Records from a dataset
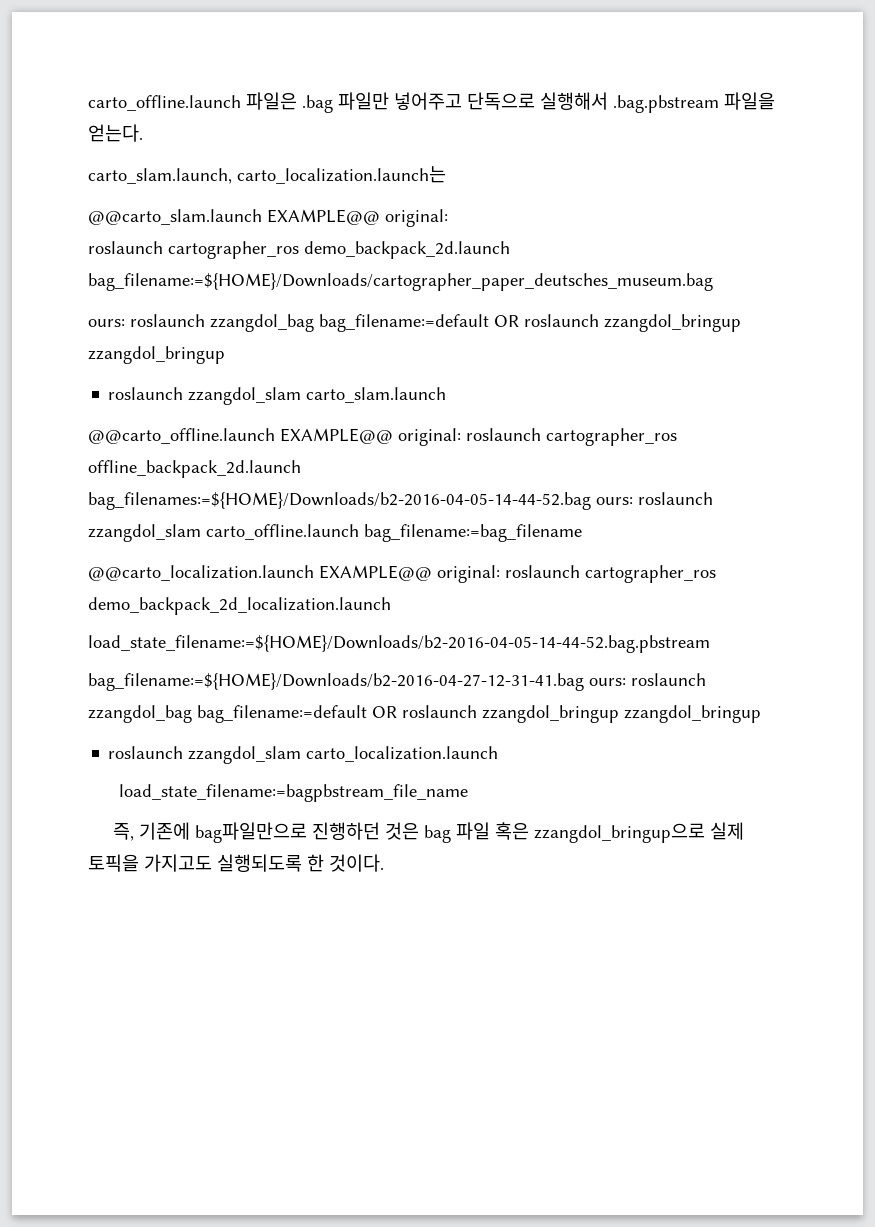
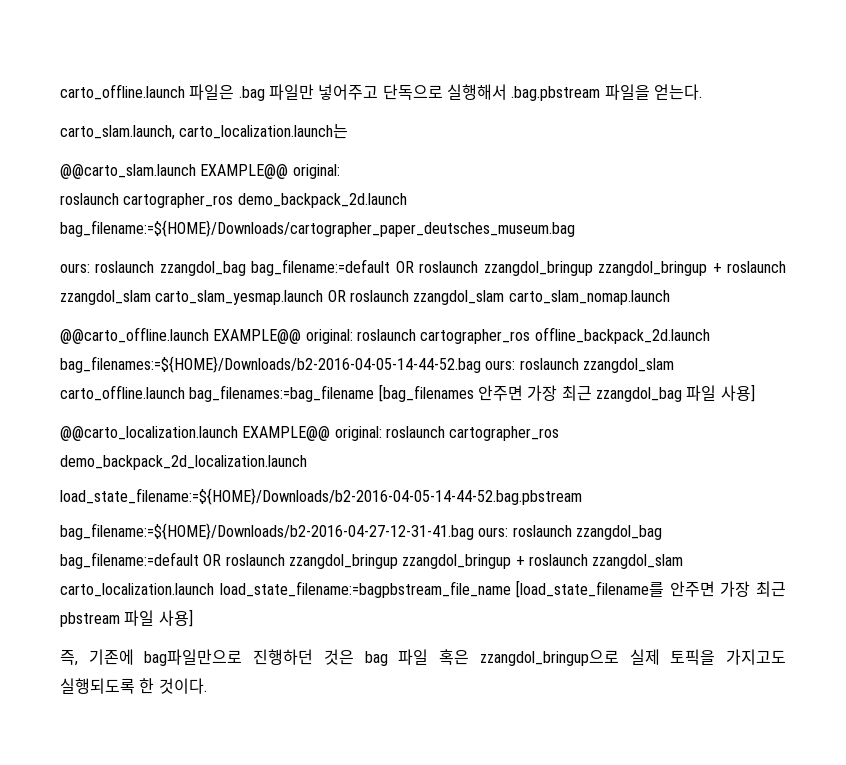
  roslaunch cartographer_ros demo_backpack_2d.launch bag_filename:=${HOME}/Downloads/cartographer_paper_deutsches_museum.bag
- ours: roslaunch zzangdol_bag bag_filename:=default OR roslaunch zzangdol_bringup zzangdol_bringup
- roslaunch zzangdol_slam carto_slam.launch
+ ours: roslaunch zzangdol_bag bag_filename:=default OR roslaunch zzangdol_bringup zzangdol_bringup + roslaunch zzangdol_slam carto_slam_yesmap.launch OR roslaunch zzangdol_slam carto_slam_nomap.launch
- @@carto_offline.launch EXAMPLE@@ original: roslaunch cartographer_ros offline_backpack_2d.launch bag_filenames:=${HOME}/Downloads/b2-2016-04-05-14-44-52.bag ours: roslaunch zzangdol_slam carto_offline.launch bag_filename:=bag_filename
+ @@carto_offline.launch EXAMPLE@@ original: roslaunch cartographer_ros offline_backpack_2d.launch bag_filenames:=${HOME}/Downloads/b2-2016-04-05-14-44-52.bag ours: roslaunch zzangdol_slam carto_offline.launch bag_filenames:=bag_filename [bag_filenames 안주면 가장 최근 zzangdol_bag 파일 사용]
- bag_filename:=${HOME}/Downloads/b2-2016-04-27-12-31-41.bag ours: roslaunch zzangdol_bag bag_filename:=default OR roslaunch zzangdol_bringup zzangdol_bringup
- roslaunch zzangdol_slam carto_localization.launch
- load_state_filename:=bagpbstream_file_name
+ bag_filename:=${HOME}/Downloads/b2-2016-04-27-12-31-41.bag ours: roslaunch zzangdol_bag bag_filename:=default OR roslaunch zzangdol_bringup zzangdol_bringup + roslaunch zzangdol_slam carto_localization.launch load_state_filename:=bagpbstream_file_name [load_state_filename를 안주면 가장 최근 pbstream 파일 사용]

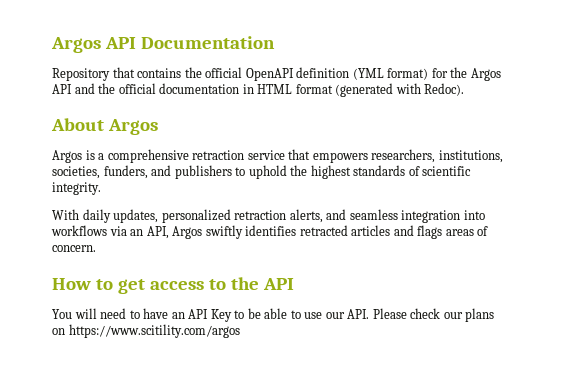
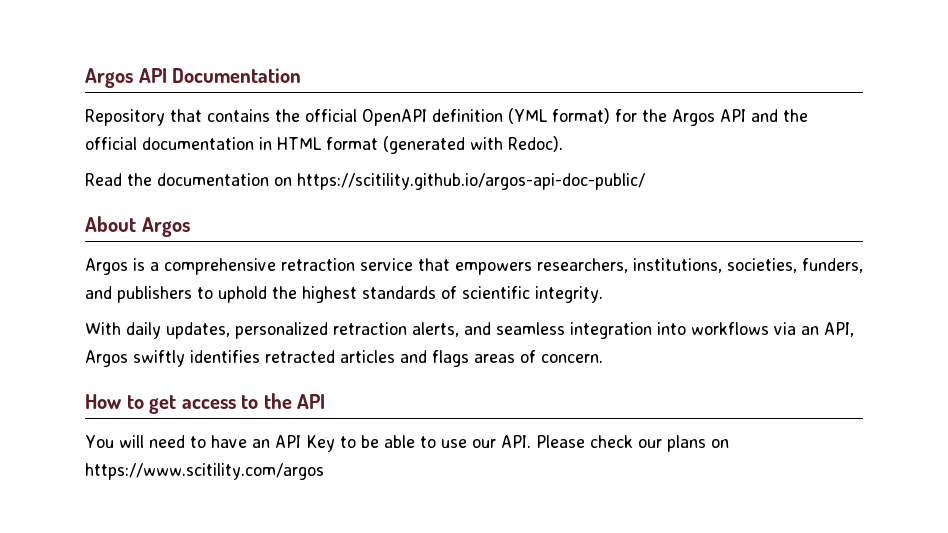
+ Read the documentation on https://scitility.github.io/argos-api-doc-public/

→ Task:
Leave out the pictures and repeat the remaining data exactly.

→ Output of the exercise:
  roslaunch cartographer_ros demo_backpack_2d.launch bag_filename:=${HOME}/Downloads/cartographer_paper_deutsches_museum.bag
- ours: roslaunch zzangdol_bag bag_filename:=default OR roslaunch zzangdol_bringup zzangdol_bringup
- roslaunch zzangdol_slam carto_slam.launch
+ ours: roslaunch zzangdol_bag bag_filename:=default OR roslaunch zzangdol_bringup zzangdol_bringup + roslaunch zzangdol_slam carto_slam_yesmap.launch OR roslaunch zzangdol_slam carto_slam_nomap.launch
- @@carto_offline.launch EXAMPLE@@ original: roslaunch cartographer_ros offline_backpack_2d.launch bag_filenames:=${HOME}/Downloads/b2-2016-04-05-14-44-52.bag ours: roslaunch zzangdol_slam carto_offline.launch bag_filename:=bag_filename
+ @@carto_offline.launch EXAMPLE@@ original: roslaunch cartographer_ros offline_backpack_2d.launch bag_filenames:=${HOME}/Downloads/b2-2016-04-05-14-44-52.bag ours: roslaunch zzangdol_slam carto_offline.launch bag_filenames:=bag_filename [bag_filenames 안주면 가장 최근 zzangdol_bag 파일 사용]
- bag_filename:=${HOME}/Downloads/b2-2016-04-27-12-31-41.bag ours: roslaunch zzangdol_bag bag_filename:=default OR roslaunch zzangdol_bringup zzangdol_bringup
- roslaunch zzangdol_slam carto_localization.launch
- load_state_filename:=bagpbstream_file_name
+ bag_filename:=${HOME}/Downloads/b2-2016-04-27-12-31-41.bag ours: roslaunch zzangdol_bag bag_filename:=default OR roslaunch zzangdol_bringup zzangdol_bringup + roslaunch zzangdol_slam carto_localization.launch load_state_filename:=bagpbstream_file_name [load_state_filename를 안주면 가장 최근 pbstream 파일 사용]

+ Read the documentation on https://scitility.github.io/argos-api-doc-public/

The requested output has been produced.